(Dataset entries)
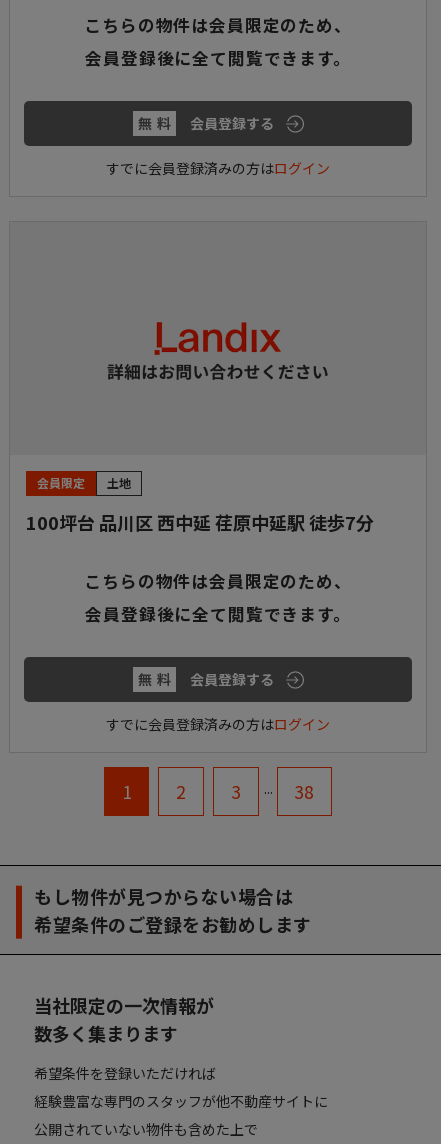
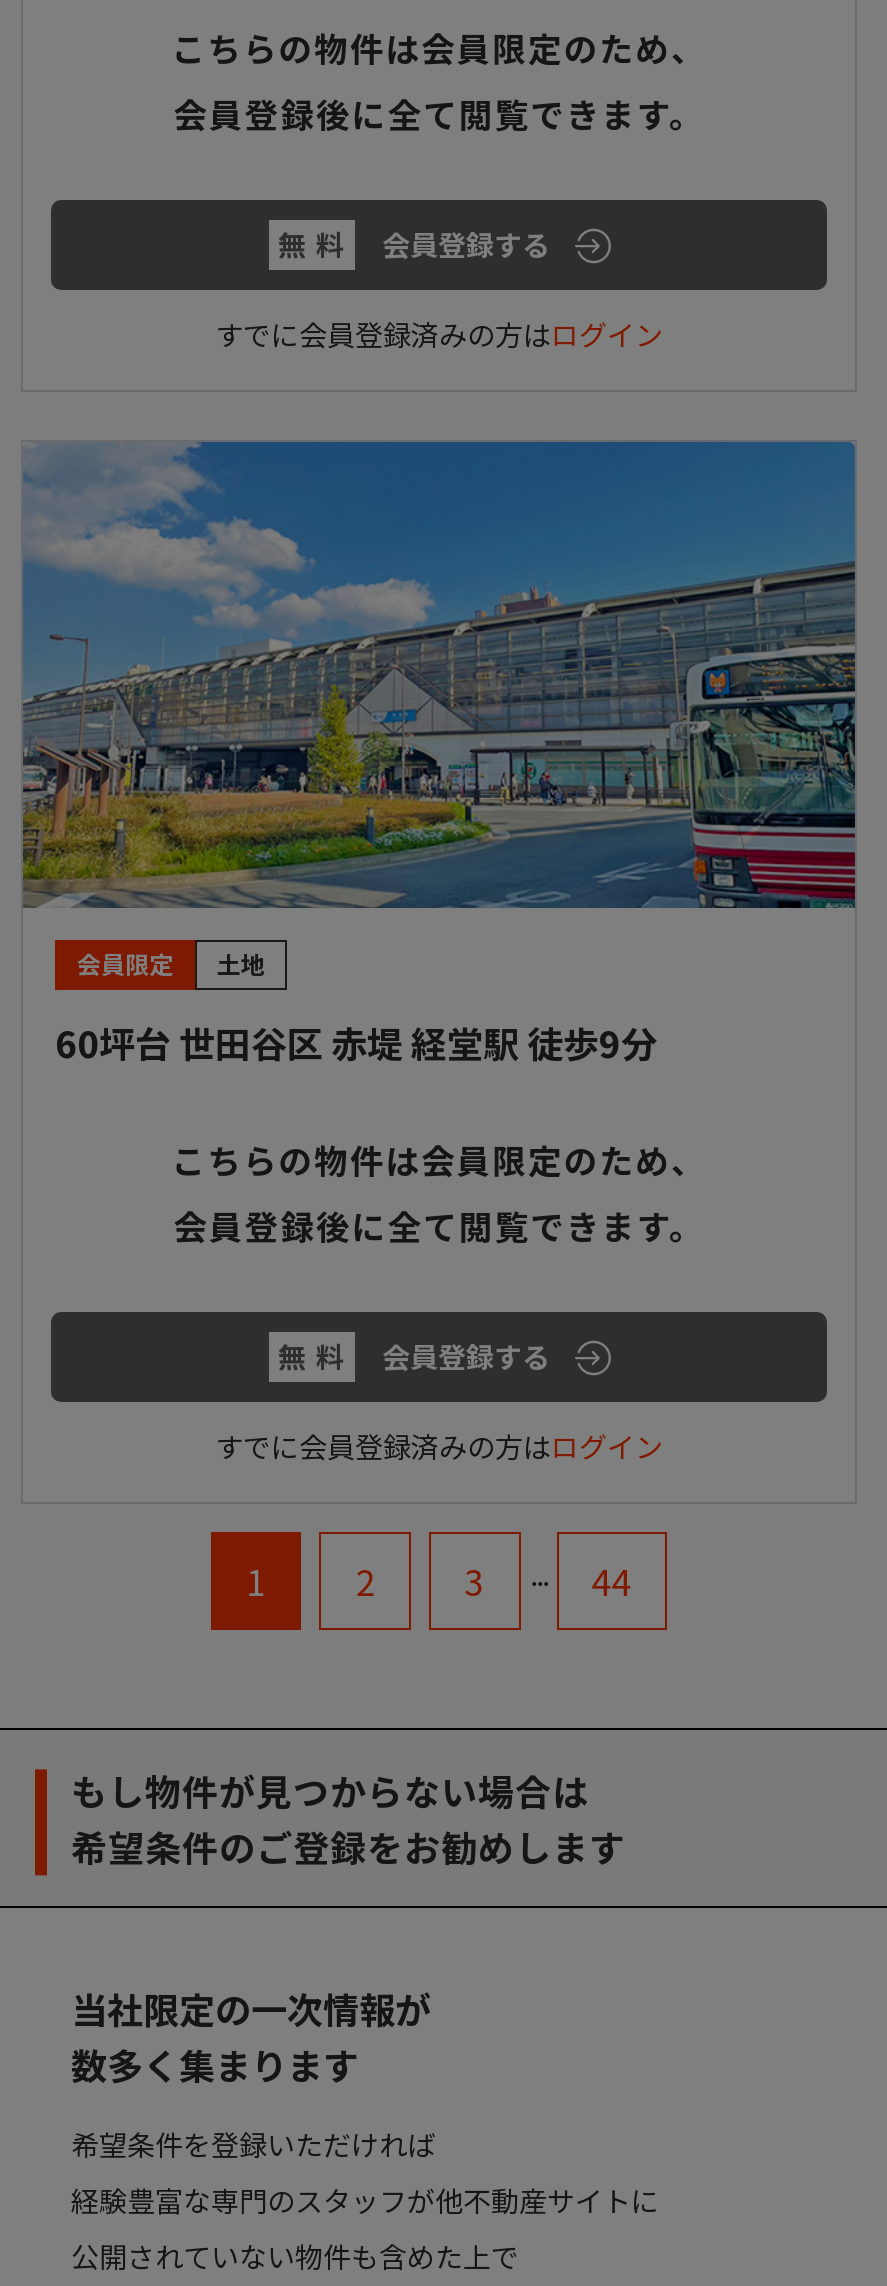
+ [image]

- 100坪台 品川区 西中延 荏原中延駅 徒歩7分
+ 60坪台 世田谷区 赤堤 経堂駅 徒歩9分

- 38
+ 44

» Task statement: Please ensure that the data above is repeated exactly, with no pictures in the copy.

» Reply:
+ [image]

- 100坪台 品川区 西中延 荏原中延駅 徒歩7分
+ 60坪台 世田谷区 赤堤 経堂駅 徒歩9分

- 38
+ 44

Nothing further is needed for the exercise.